FIGURE 4. Mapping the interaction domains in Rta and TRIM5α. (A) Plasmids that expressed GFP fused to different segments of Rta were used to delineate the region in Rta that interacts with TRIM5α. (B) 293T cells were cotransfected with pFlag-TRIM5α and plasmids expressing GFP or GFP-Rta fusion proteins (pEGFP-Rta, pEGFP-N190, pEGFP-N191-415, pEGFP-Rev, or pEGFP-C1). Input lanes were loaded with 5% of the lysate (lanes 1–5). Proteins in the lysates were coimmunoprecipitated (IP) with anti-Flag antibody and analyzed by immunoblotting (IB) using anti-GFP antibody (lanes 6–10). (C) Plasmids expressing various GFP-TRIM5α fusion proteins (GFP-TRIM5α, GFP-TRIM5α-dN, GFP-TRIM5α-dNM, GFP-TRIM5α-dC) were generated. (D) 293T cells were cotransfected with plasmids encoding GFP or GFP-TRIM5α fusion proteins (GFP-TRIM5α, GFP-TRIM5α-dN, GFP-TRIM5α-dNM, GFP-TRIM5α-dC). Input lanes were loaded with 5% of the lysate, and GFP-fusion protein expression levels were detected using anti-GFP antibody (lanes 1–5). Proteins in the lysates were coimmunoprecipitated with anti-Flag antibody and analyzed by immunoblotting using anti-GFP antibody (lanes 6–10). (E) 293T cells were cotransfected with pFlag-TRIM5α-dC and plasmids expressing either GFP-N190 or GFP. Input lanes were loaded with 5% of the lysate. Proteins in the lysates were coimmunoprecipitated with anti-Flag antibody and analyzed by immunoblotting using anti-GFP antibody.
TRIM5α Promotes Rta Ubiquitination
TRIM5α has previously been shown to be an E3 ubiquitin ligase (Yamauchi et al., 2008), and the observation of Rta-TRIM5α interaction prompted us to investigate whether TRIM5α can influence Rta ubiquitination. We proceeded to transfect 293T cells with pCMV-Rta alone, or with pCMV-Rta and pFlag-Ub. At 24 h after transfection, cells were treated with MG132, a proteasome inhibitor, to prevent the degradation of Rta. When proteins from the lysates of cells transfected with pCMV-Rta alone were immunoprecipitated using anti-Flag antibody and assessed by immunoblotting with anti-Rta, a single non-specific band of about 95 kDa was detected (Figure 5A, lane 1), which was also observed in previous studies (Chang et al., 2004; Yang et al., 2013). In 293T cells cotransfected with pCMV-Rta and pFlag-Ub, low amounts of ubiquitinated Rta were detected after the proteins in the lysates were immunoprecipitated with anti-Flag antibody and assessed by immunoblotting with anti-Rta antibody (Figure 5A, lane 2). When cells were cotransfected with pCMV-Rta, pFlag-Ub, and 0.3 or 0.6 μg of pLCPX-TRIM5α, ubiquitinated Rta became more prominent (Figure 5A, lanes 3 and 4), demonstrating that TRIM5α promotes Rta ubiquitination. Subsequently, 293T cells were transfected with TRIM5α shRNA to determine whether this would reduce Rta ubiquitination. In a control experiment, immunoblotting did not detect ubiquitinated Rta in cells that were transfected with pHA-Ub (Figure 5B, lane 1). Ubiquitinated Rta was also detected in cells that were cotransfected with pFlag-Rta and pHA-Ub (Figure 5B, lane 2). However, introducing TRIM5α shRNA reduced the amounts of ubiquitinated Rta (Figure 5B, lanes 3 and 4).

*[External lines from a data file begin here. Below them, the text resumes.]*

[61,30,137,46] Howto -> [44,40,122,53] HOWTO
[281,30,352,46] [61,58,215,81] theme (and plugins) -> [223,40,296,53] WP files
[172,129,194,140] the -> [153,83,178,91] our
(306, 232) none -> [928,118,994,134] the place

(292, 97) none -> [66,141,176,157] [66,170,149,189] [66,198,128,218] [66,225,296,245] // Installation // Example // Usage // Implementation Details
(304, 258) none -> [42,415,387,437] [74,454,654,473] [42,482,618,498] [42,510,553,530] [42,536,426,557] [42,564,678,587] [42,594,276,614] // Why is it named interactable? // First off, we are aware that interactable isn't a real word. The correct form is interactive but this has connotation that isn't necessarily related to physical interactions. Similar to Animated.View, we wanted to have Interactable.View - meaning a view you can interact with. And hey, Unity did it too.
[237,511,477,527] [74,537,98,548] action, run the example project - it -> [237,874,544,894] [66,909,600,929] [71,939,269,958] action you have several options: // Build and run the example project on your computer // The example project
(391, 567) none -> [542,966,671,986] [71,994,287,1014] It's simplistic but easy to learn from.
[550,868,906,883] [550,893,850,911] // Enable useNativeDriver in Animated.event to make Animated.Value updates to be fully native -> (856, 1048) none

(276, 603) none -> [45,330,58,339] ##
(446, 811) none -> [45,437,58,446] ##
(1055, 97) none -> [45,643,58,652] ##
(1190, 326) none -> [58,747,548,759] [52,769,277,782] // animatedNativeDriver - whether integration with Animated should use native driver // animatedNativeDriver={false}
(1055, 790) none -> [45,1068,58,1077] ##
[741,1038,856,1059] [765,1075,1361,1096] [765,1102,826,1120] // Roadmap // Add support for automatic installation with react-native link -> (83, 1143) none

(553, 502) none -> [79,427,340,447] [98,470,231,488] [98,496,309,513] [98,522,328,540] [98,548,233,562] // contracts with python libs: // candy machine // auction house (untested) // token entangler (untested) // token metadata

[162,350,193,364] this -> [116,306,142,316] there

FIGURE 5. Enhancement of Rta ubiquitination by TRIM5α. (A) 293T cells were cotransfected with plasmids expressing Rta, Flag-ubiquitin, and TRIM5α. Proteins in the lysates were immunoprecipitated (IP) using anti-Flag antibody and assessed by immunoblotting (IB) with anti-Rta antibody. (B) 293T cells were cotransfected with plasmids pFlag-Rta, pHA-Ub, and pLKO-shTRIM5α, which encoded Flag-Rta, HA-ubiquitin and shTRIM5α, respectively. Proteins in the lysates were immunoprecipitated (IP) using anti-Flag antibody and analyzed by immunoblotting (IB) with anti-HA antibody. At 24 h after transfection, cells were treated with 5 μM MG132 for additional 12 h to inhibit proteasome degradation. The asterisk indicates a non-specific band, also detected in previous studies (Chang et al., 2004; Yang et al., 2013). Ub-Rta, ubiquitinated Rta.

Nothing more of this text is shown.